27
4 июля 2013 г. в 14:56
Мы мало похожи на революционеров. Однако то дело, на которое замахнулись, иначе как переворотом и не назовешь. Зачем это мне, в принципе понять можно. Я вляпался, и был вынужден действовать по обстоятельствам. Да я бы, вероятно, не смог пройти мимо, даже если бы дело лично меня не касалось. Такой уж я человек, и натуру эту видно только могила исправит.
Я смотрю на свою беременную жену, на друга, который до дрожи дорожит своей семьей, и презираю себя. Я втянул их в это, и рискуют жизнями они исключительно ради меня. Причем встают под знамена, не задавая особо вопросов. Эта слепая вера обескураживает. Мой мыслительный поток закольцовывается в цепь вопросов: достоин ли я? не заигрался ли? по-прежнему ли контролирую ситуацию?
Из ступора меня выводит Санек. Есть у него такая исключительная способность, найти самый действенный способ. Войдя на кухню (уже в штанах, но с голым торсом), он бухается перед Марой на колени. Ладонями и правым ухом, приникает к ее животу.
- Эй, малыш. С добрым утром. Ну же, давай, поздоровайся с крестным папкой!
Вот теперь я всё же признаюсь, что ревную. Потому что мой сын, отвечает молодому оперу бодрым пинком в ладошку. Тот счастливо хохочет:
- Видели? Видели?! Малой меня уже признает.

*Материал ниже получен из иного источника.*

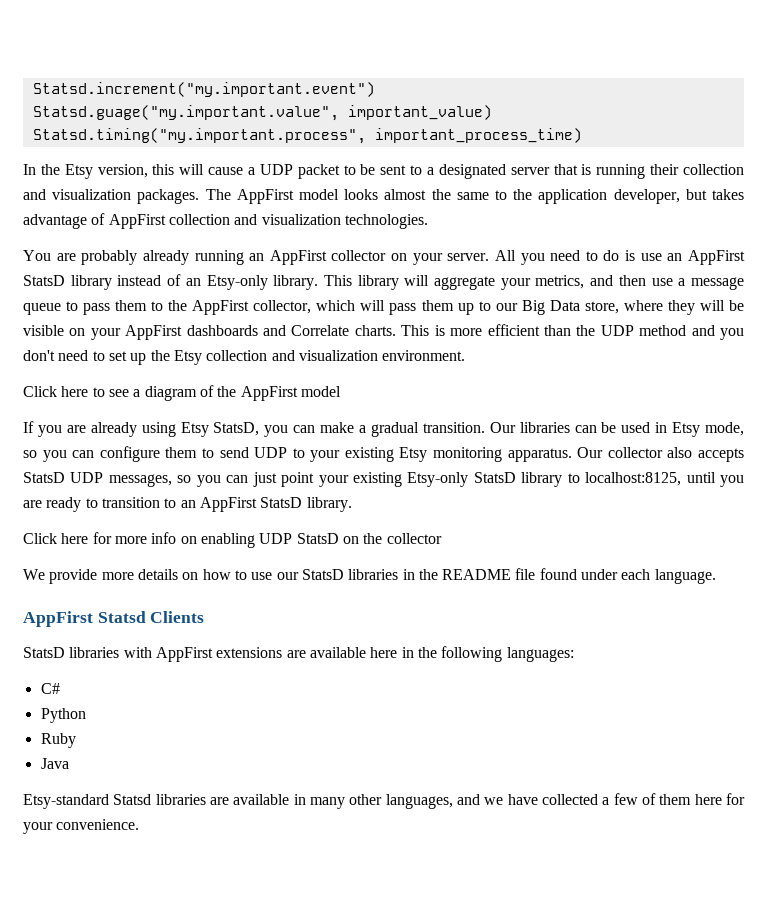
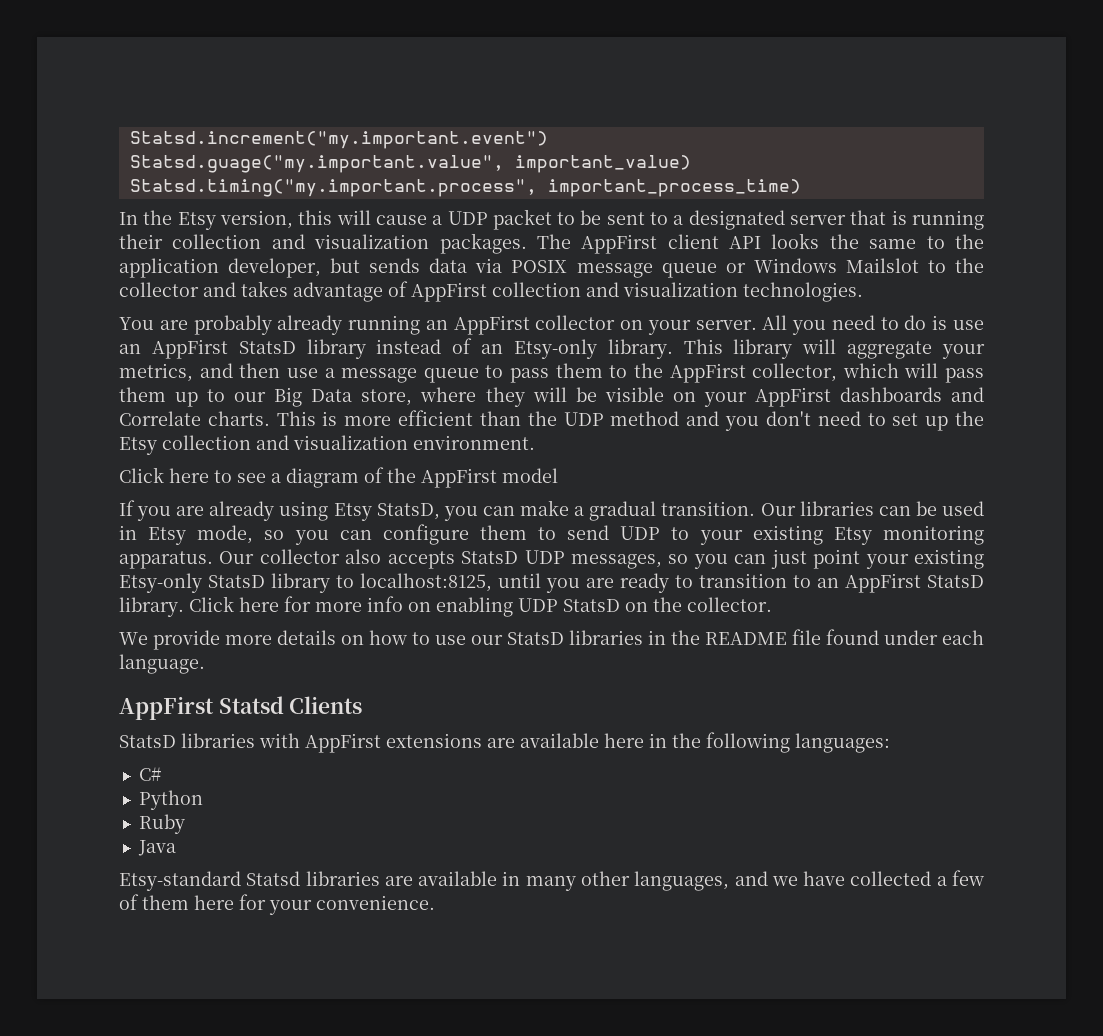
[299,189,427,200] model looks almost -> [667,233,820,249] client API looks
(707, 194) none -> [369,258,985,278] [119,282,236,297] sends data via POSIX message queue or Windows Mailslot to the collector and
(352, 504) // -> (184, 607) none
[386,533,442,544] collector -> [687,597,772,612] collector.

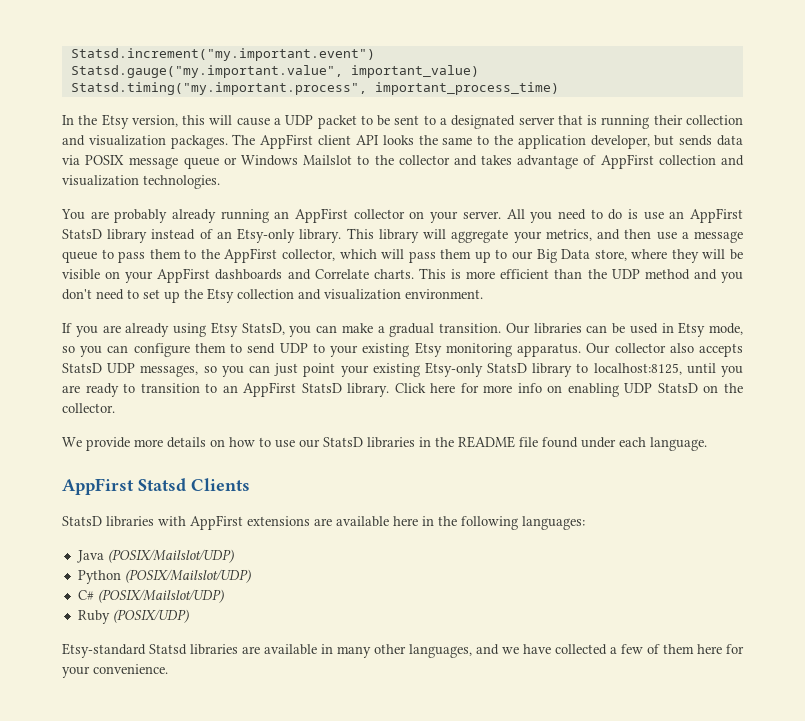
[129,155,504,173] Statsd.guage("my.important.value", -> [70,65,343,78] Statsd.gauge("my.important.value",
[119,467,558,488] // Click here to see a diagram of the AppFirst model -> (483, 294) none
[138,767,161,781] C# -> [76,549,234,563] Java (POSIX/Mailslot/UDP)
(203, 800) none -> [124,569,251,583] [77,589,224,603] (POSIX/Mailslot/UDP) // C# (POSIX/Mailslot/UDP)
[137,840,176,856] // Java -> [112,609,189,623] (POSIX/UDP)

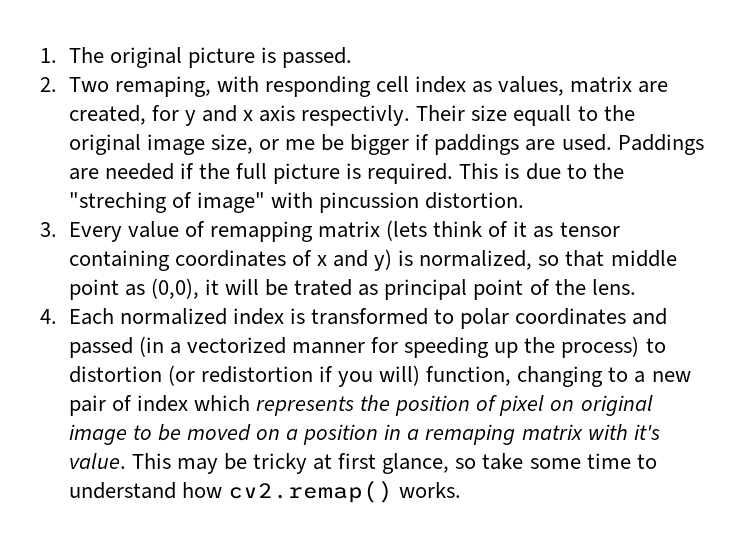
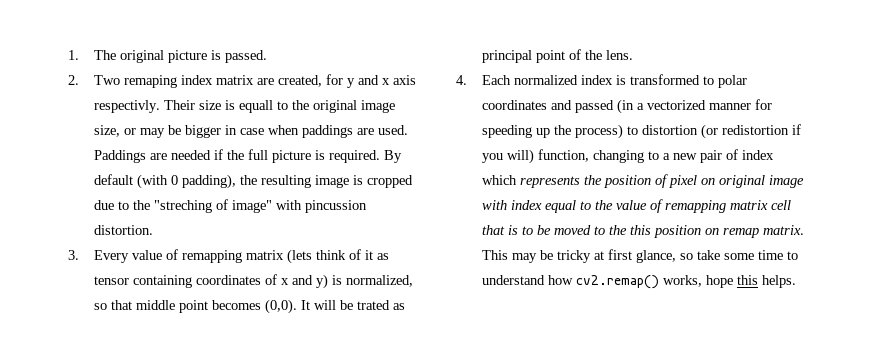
[114,76,565,97] remaping, with responding cell index as values, -> [124,75,214,88] remaping index
(508, 113) none -> [225,100,236,110] is
[285,139,316,150] me -> [140,128,166,138] may
[415,134,430,150] if -> [225,125,300,135] in case when
[459,163,520,179] This is -> [384,150,403,163] [94,174,414,189] By default (with 0 padding), the resulting image is cropped
[124,278,219,299] as (0,0), it -> [212,299,311,314] becomes (0,0). It
[132,424,660,445] [68,453,126,469] to be moved on a position in a remaping matrix with it's value. -> [482,199,792,213] [482,225,805,238] with index equal to the value of remapping matrix cell that is to be moved to the this position on remap matrix.
[398,482,461,498] works. -> [663,275,797,288] works, hope this helps.

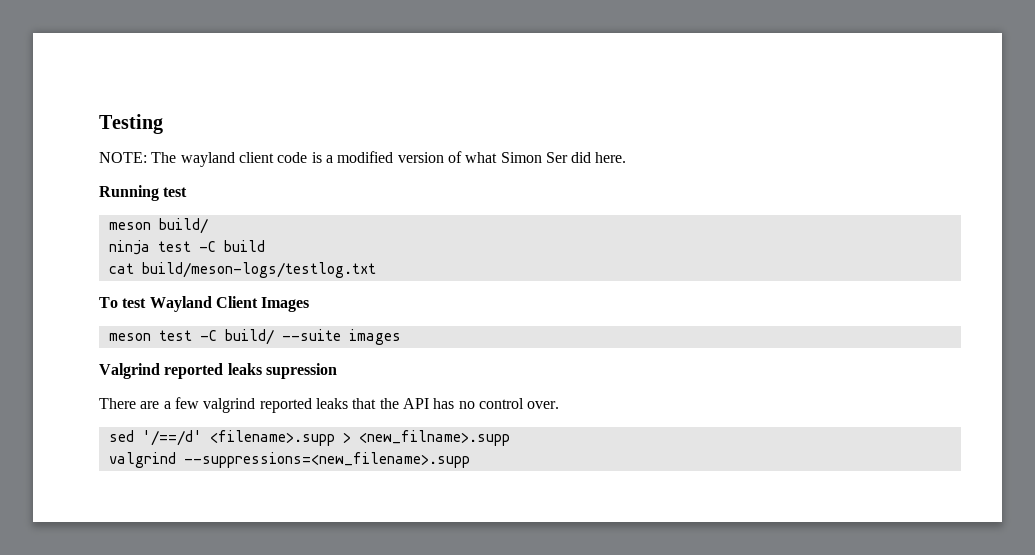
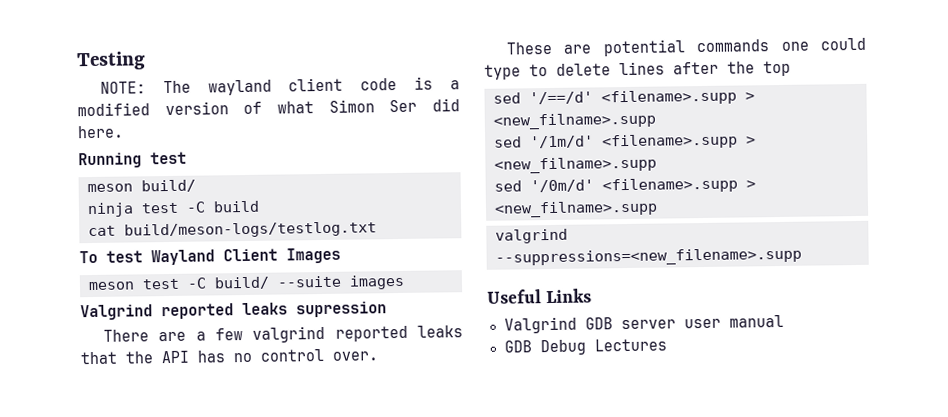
(560, 405) none -> [505,37,866,57] [484,60,791,80] // These are potential commands one could type to delete lines after the top
[108,452,470,468] valgrind --suppressions=<new_filename>.supp -> [494,133,756,150] [494,156,657,174] [494,177,756,194] [494,200,658,218] [495,228,568,244] [495,247,802,267] [487,288,593,304] [503,314,784,334] [503,338,667,356] sed '/1m/d' <filename>.supp > <new_filname>.supp // sed '/0m/d' <filename>.supp > <new_filname>.supp // valgrind --suppressions=<new_filename>.supp // Useful Links // Valgrind GDB server user manual // GDB Debug Lectures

Отражение своего насупленного лица, нахожу в облике Бориса. Этот недоволен тоже, что без него все решили. Видно сам был не прочь крестным стать. Снимает напряжение Мара. Она единственная, кто помнит вчерашнее с абсолютной четкостью.
- Саша, не торопись. Мы же сказали, что не решили еще, будем ли крестить сына - любимая улыбается, ей не хочется скрывать умиления. Взъерошила Сашке волосы. Коснулась рукой плеча Бориса, давая понять, что его обида не осталась незамеченной - Но если вдруг надумаем, вы с Борей можете смело претендовать на роль крестных отцов. Так ведь, милый?
Милый - это я. И счастье, я тоже. А еще чертова дюжина разнообразных "зайчиков" и "котиков", которыми Мара буквально сыплет в ожидании ребенка. Я тоже не скуплюсь на подобные прозвища, преимущественно, конечно, во внутреннем монологе.
Любимая протягивает мне руки, предлагая спасти ее из назойливых объятий опера. Тот и сам понимает, что пора бы выпустить уже мою жену, но не может сразу этого сделать. Мара, и ребенок в ее чреве, как живительный источник энергии для нас всех.
- Посмотрим еще на их поведение - я улыбаюсь, обесценивая собственную угрозу до голимой номинальности. Перетягиваю Мару на свои колени. Обнимаю, заходясь от смеси нежности и навязчивого страха потери.
Сашка с деланным вздохом усаживается напротив. И тут же с энтузиазмом принимается за завтрак. Борис, похоже удовлетворен, восстановленным равенством в правах. Хитрым прищуром давит на опера. Мара преданной кошкой ластится к моей щеке, без слов говоря о любви.
Я сам, как последний оплот. Как гарант того, что все будет хорошо. Растворяюсь в ощущениях, понимая, что именно их я запомню на долгие годы. Не детали досконально выверенного плана, который мы сейчас в последний раз обсуждаем. А именно это чувство общности, почти родственной семейности, охватившее нас.